◆ Front-end code change data ◆
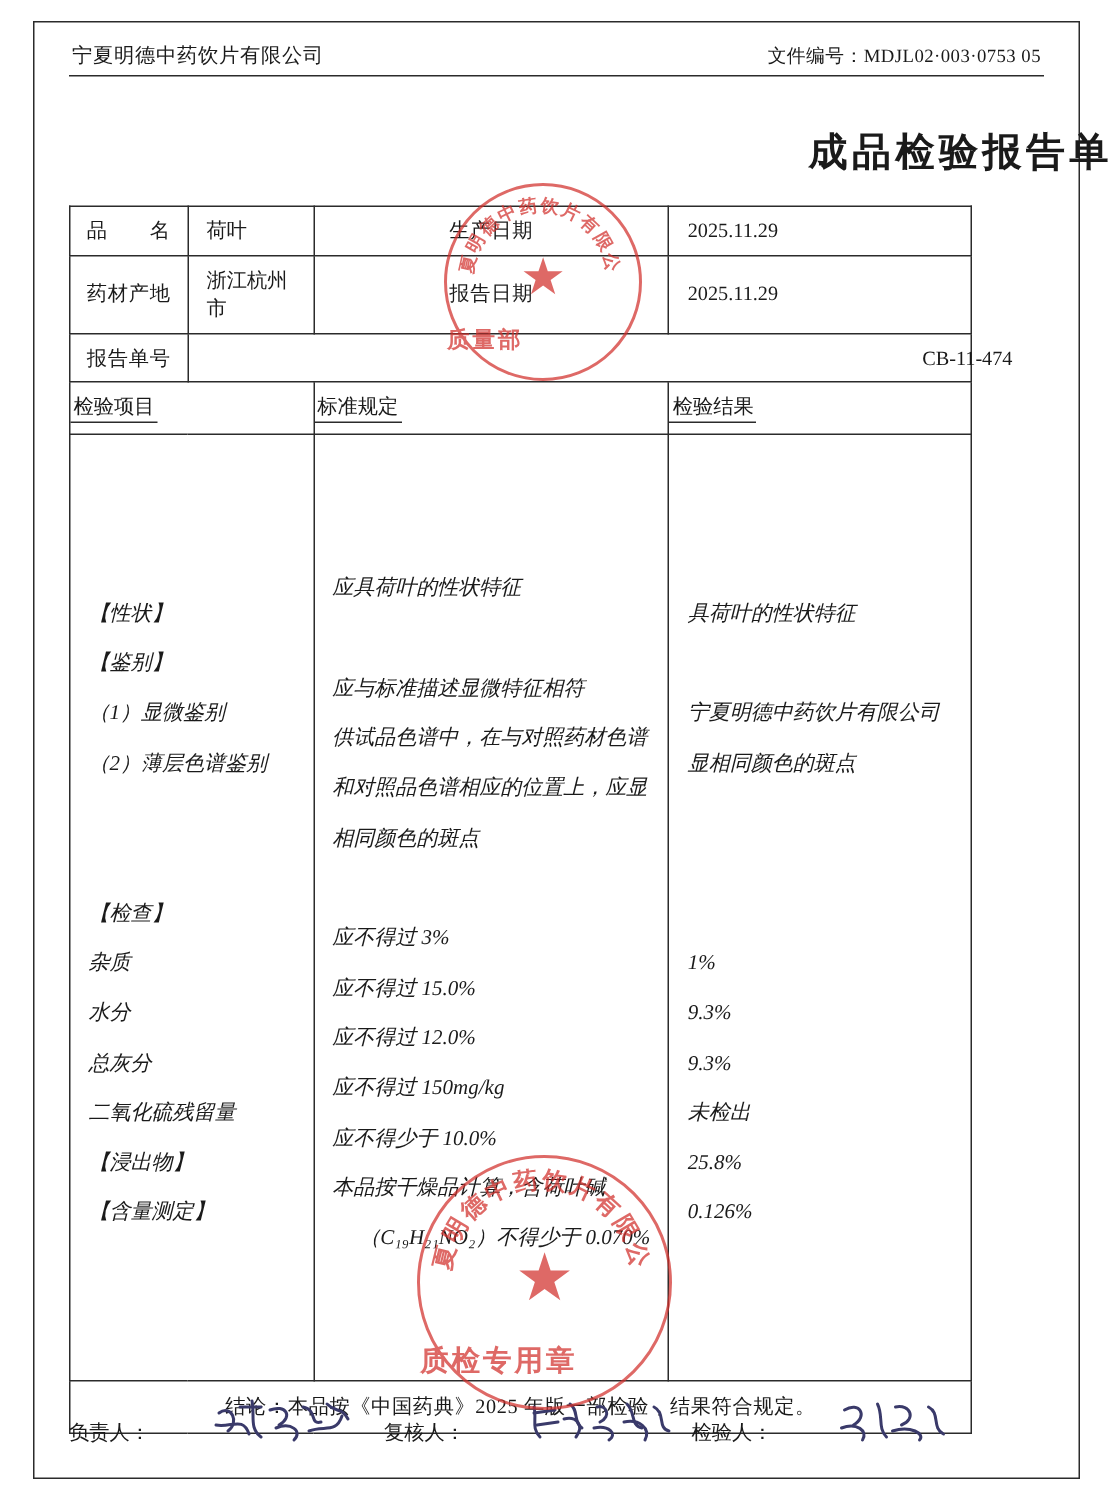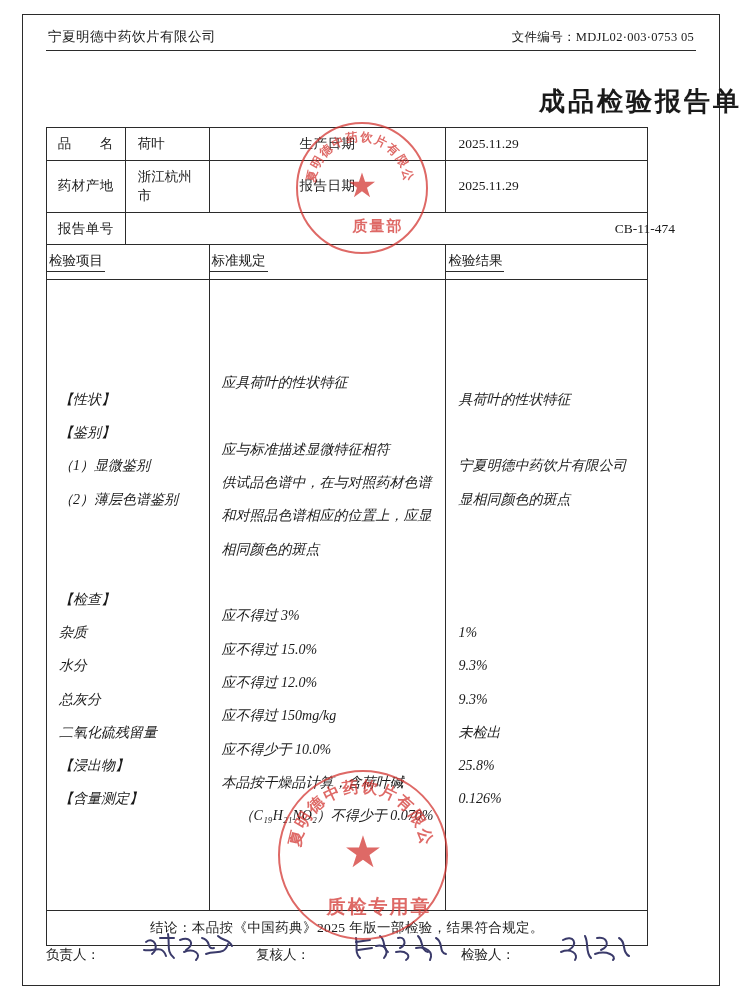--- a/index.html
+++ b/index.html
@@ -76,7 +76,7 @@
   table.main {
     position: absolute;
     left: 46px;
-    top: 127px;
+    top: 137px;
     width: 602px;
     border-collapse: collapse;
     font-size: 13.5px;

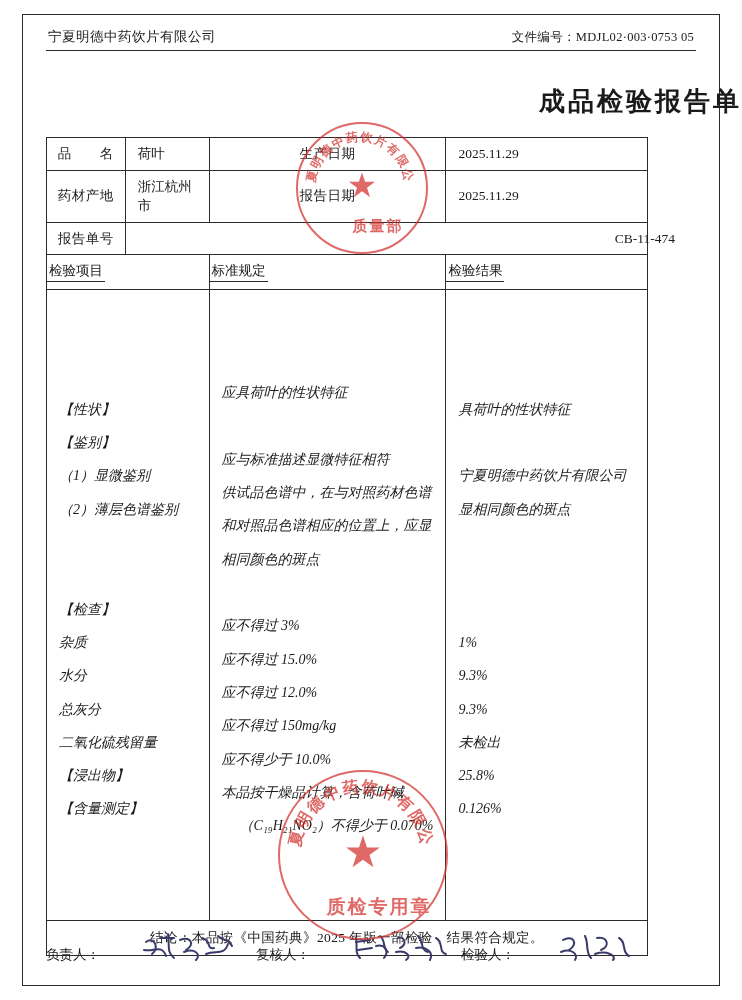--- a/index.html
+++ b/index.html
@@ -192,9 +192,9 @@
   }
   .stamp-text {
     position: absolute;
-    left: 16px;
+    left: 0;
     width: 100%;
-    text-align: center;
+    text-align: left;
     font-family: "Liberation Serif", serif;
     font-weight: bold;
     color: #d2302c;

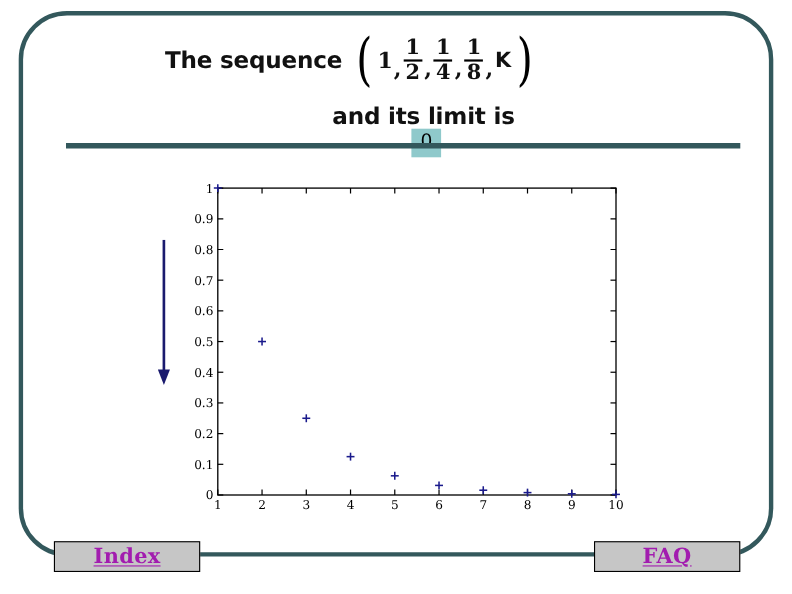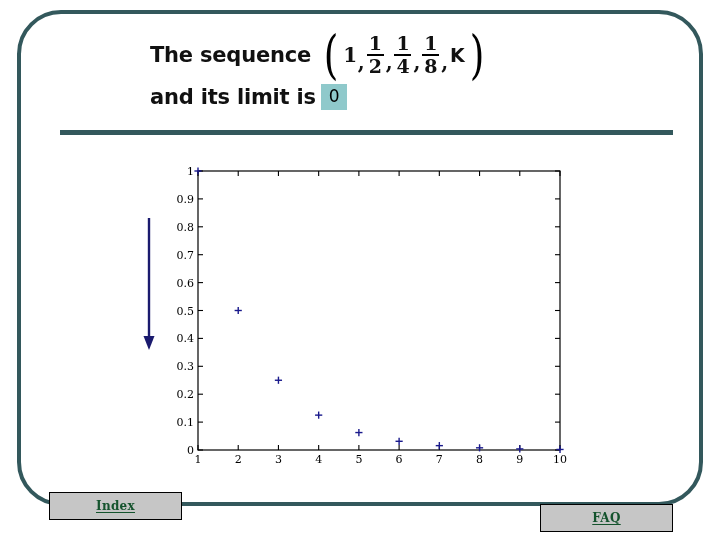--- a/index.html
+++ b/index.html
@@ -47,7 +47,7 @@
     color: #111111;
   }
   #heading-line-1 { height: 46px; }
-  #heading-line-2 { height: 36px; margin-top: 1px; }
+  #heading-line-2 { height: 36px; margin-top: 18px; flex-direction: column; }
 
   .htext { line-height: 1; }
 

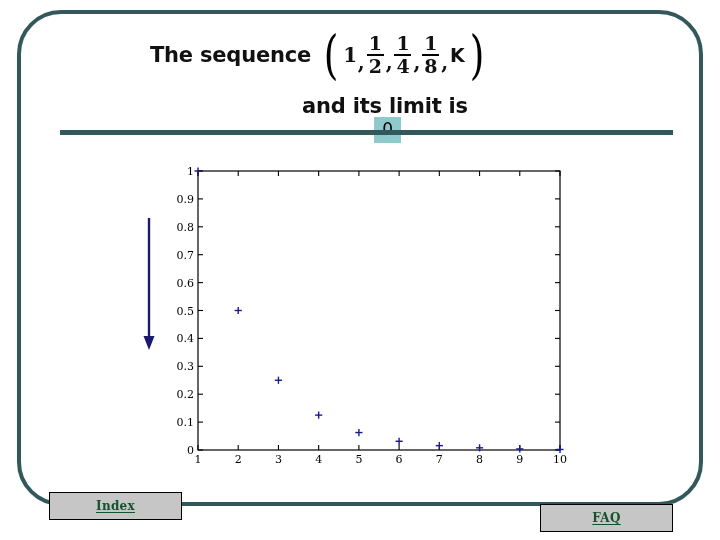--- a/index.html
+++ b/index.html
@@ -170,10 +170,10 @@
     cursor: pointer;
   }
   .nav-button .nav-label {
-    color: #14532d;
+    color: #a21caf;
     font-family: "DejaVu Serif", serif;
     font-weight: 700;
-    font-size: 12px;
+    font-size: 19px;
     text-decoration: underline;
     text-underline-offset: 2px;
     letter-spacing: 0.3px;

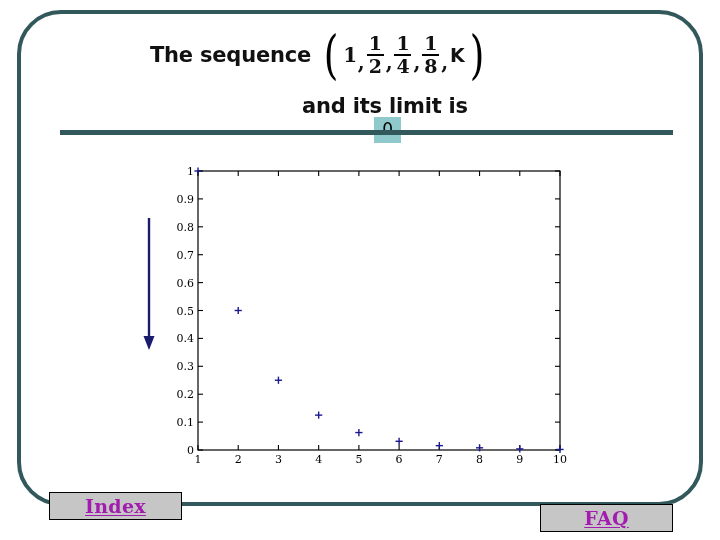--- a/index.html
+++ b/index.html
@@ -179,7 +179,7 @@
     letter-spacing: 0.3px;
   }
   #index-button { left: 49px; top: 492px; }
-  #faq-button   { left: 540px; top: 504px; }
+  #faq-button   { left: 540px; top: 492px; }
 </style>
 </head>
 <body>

◆ TASK GOAL ◆
From the records above, pick out and copy each line holding the word "Serif".

◆ EXPECTED ANSWER ◆
     font-family: "Liberation Serif", serif;
     font-family: "DejaVu Serif", serif;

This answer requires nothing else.